Problem to work on: Write out the line that contains "subtotal: 2402.98 -> 2860.98", then every following line to the end of the records below, with no other lines and no changes.

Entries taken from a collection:

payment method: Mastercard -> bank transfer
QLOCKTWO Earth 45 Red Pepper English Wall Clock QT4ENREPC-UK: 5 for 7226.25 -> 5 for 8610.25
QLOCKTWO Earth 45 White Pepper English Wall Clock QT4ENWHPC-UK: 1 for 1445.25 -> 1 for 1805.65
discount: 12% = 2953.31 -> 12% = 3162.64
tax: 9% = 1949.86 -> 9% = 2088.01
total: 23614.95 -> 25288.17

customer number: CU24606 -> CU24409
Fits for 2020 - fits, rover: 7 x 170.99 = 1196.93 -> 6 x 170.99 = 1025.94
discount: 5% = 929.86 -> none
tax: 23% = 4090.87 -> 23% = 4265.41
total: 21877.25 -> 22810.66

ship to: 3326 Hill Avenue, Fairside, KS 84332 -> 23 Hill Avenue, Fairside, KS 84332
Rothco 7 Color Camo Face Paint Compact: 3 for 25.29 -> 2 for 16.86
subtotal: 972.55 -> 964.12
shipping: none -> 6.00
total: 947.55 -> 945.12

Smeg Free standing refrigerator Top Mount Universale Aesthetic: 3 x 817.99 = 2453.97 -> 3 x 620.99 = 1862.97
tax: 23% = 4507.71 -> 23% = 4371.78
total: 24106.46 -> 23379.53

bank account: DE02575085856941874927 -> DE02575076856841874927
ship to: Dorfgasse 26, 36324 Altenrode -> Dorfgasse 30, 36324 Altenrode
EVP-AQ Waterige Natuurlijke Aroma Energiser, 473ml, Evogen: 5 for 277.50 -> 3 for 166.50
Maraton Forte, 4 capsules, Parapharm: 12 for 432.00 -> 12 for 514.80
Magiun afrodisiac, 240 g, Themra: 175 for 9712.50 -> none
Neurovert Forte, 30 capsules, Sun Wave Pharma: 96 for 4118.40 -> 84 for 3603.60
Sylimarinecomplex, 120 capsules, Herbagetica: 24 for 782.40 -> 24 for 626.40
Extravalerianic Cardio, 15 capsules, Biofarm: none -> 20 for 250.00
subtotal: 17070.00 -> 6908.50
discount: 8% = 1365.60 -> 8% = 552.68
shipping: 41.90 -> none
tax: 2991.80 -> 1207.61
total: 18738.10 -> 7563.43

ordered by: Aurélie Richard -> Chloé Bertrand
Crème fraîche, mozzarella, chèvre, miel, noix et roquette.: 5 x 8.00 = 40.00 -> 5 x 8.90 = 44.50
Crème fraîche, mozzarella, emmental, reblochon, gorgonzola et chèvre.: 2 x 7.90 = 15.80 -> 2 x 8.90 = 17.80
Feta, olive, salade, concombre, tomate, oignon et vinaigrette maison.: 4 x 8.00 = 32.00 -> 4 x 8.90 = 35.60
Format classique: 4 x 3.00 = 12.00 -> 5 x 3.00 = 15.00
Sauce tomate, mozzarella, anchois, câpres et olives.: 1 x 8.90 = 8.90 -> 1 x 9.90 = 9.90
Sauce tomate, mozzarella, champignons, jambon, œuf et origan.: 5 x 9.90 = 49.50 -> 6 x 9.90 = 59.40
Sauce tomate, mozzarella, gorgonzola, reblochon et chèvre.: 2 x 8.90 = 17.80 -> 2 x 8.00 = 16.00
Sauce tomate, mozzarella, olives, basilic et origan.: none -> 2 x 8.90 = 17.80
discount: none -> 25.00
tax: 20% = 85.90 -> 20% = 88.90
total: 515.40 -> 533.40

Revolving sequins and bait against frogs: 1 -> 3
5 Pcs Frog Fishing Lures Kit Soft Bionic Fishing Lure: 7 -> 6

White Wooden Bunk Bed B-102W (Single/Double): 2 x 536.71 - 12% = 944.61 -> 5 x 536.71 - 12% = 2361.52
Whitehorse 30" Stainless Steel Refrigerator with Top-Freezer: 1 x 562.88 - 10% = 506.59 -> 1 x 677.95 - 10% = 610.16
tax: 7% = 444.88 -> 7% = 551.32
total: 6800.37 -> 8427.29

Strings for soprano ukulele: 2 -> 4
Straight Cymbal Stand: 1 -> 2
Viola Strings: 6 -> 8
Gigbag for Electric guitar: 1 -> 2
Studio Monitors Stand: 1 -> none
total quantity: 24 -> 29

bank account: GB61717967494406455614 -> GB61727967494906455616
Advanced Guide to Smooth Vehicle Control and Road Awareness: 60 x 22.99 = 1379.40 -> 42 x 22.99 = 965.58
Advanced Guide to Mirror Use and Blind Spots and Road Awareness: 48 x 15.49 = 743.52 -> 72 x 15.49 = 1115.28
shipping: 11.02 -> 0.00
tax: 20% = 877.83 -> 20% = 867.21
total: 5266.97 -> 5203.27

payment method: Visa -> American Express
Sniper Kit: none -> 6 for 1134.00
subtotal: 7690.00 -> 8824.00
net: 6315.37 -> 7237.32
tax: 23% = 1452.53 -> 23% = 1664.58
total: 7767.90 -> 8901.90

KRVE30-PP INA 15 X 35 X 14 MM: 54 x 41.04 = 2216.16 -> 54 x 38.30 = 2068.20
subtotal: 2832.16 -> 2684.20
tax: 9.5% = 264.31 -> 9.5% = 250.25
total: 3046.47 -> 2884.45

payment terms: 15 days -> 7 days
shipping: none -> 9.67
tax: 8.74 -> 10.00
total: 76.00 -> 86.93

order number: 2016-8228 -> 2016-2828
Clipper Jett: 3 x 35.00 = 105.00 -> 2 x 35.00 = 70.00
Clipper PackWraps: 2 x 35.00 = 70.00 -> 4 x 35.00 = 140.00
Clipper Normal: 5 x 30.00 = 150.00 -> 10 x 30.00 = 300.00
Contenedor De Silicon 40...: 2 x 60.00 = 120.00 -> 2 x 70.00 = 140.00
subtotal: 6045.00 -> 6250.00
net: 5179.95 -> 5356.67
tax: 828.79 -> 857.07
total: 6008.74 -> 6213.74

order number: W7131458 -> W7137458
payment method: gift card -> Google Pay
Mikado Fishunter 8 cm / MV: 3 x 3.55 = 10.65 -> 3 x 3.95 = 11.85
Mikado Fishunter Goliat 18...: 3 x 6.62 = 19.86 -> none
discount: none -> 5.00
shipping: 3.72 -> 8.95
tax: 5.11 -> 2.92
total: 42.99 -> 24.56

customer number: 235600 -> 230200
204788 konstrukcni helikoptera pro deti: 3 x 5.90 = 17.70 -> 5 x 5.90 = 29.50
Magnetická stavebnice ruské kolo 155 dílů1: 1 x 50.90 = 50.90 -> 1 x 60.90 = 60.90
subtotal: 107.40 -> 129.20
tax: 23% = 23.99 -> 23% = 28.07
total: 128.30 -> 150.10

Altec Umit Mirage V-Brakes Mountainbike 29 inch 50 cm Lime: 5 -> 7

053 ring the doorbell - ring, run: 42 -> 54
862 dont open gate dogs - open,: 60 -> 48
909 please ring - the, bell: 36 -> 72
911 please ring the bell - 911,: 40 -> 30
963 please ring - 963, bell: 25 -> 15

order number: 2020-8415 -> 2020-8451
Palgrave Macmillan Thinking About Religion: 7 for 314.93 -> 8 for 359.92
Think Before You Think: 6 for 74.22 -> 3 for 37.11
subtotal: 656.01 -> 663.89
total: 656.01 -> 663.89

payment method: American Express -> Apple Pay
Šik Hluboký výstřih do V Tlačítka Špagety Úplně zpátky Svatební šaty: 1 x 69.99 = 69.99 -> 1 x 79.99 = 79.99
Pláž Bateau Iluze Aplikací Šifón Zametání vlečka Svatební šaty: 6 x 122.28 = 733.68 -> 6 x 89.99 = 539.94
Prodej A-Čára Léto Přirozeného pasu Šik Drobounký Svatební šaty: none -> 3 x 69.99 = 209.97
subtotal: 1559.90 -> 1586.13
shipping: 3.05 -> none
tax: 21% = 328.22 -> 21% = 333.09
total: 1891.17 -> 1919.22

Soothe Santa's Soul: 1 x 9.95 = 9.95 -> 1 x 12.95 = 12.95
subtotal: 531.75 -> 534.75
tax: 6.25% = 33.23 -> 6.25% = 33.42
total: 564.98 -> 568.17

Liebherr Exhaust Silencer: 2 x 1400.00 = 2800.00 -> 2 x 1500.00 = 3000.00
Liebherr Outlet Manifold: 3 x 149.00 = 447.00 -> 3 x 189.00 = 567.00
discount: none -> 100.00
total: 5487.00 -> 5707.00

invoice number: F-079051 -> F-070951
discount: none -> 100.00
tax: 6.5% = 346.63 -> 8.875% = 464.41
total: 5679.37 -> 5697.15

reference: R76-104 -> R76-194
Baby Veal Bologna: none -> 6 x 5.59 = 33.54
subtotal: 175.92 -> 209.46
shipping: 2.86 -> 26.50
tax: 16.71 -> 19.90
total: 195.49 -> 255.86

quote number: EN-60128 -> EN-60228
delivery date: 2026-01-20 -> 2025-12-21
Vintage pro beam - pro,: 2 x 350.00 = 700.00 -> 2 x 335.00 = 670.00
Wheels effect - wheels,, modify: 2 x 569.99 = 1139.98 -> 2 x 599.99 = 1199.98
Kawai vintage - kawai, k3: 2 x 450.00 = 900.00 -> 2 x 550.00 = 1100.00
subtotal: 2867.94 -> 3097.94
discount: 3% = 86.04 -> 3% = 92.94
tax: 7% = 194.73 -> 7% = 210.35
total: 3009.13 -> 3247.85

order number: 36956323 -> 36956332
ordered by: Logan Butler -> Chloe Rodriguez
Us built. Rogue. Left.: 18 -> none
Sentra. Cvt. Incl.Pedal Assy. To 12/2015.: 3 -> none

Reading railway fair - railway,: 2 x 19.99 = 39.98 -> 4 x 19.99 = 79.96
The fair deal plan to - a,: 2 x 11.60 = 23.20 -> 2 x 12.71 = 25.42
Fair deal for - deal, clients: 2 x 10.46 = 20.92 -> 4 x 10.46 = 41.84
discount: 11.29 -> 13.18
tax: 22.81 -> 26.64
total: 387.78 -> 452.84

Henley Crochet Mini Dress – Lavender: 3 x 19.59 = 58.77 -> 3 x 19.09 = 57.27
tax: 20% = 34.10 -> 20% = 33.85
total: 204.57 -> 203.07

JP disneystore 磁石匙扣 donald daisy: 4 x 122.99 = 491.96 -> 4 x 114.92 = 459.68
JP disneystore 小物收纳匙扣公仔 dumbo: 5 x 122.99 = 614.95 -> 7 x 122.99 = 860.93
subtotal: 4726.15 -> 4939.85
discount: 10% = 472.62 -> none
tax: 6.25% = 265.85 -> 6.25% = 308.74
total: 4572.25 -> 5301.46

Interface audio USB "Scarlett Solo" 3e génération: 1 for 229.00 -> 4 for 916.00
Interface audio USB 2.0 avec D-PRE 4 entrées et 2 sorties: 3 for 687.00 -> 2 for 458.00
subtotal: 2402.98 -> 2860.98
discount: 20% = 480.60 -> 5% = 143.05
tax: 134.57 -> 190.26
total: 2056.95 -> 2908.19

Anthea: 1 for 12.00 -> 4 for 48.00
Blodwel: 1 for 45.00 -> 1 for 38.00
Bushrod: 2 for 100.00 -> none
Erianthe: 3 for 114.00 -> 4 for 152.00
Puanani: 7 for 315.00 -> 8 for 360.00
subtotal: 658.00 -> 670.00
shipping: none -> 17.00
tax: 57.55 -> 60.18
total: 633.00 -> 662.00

Written response:
subtotal: 2402.98 -> 2860.98
discount: 20% = 480.60 -> 5% = 143.05
tax: 134.57 -> 190.26
total: 2056.95 -> 2908.19

Anthea: 1 for 12.00 -> 4 for 48.00
Blodwel: 1 for 45.00 -> 1 for 38.00
Bushrod: 2 for 100.00 -> none
Erianthe: 3 for 114.00 -> 4 for 152.00
Puanani: 7 for 315.00 -> 8 for 360.00
subtotal: 658.00 -> 670.00
shipping: none -> 17.00
tax: 57.55 -> 60.18
total: 633.00 -> 662.00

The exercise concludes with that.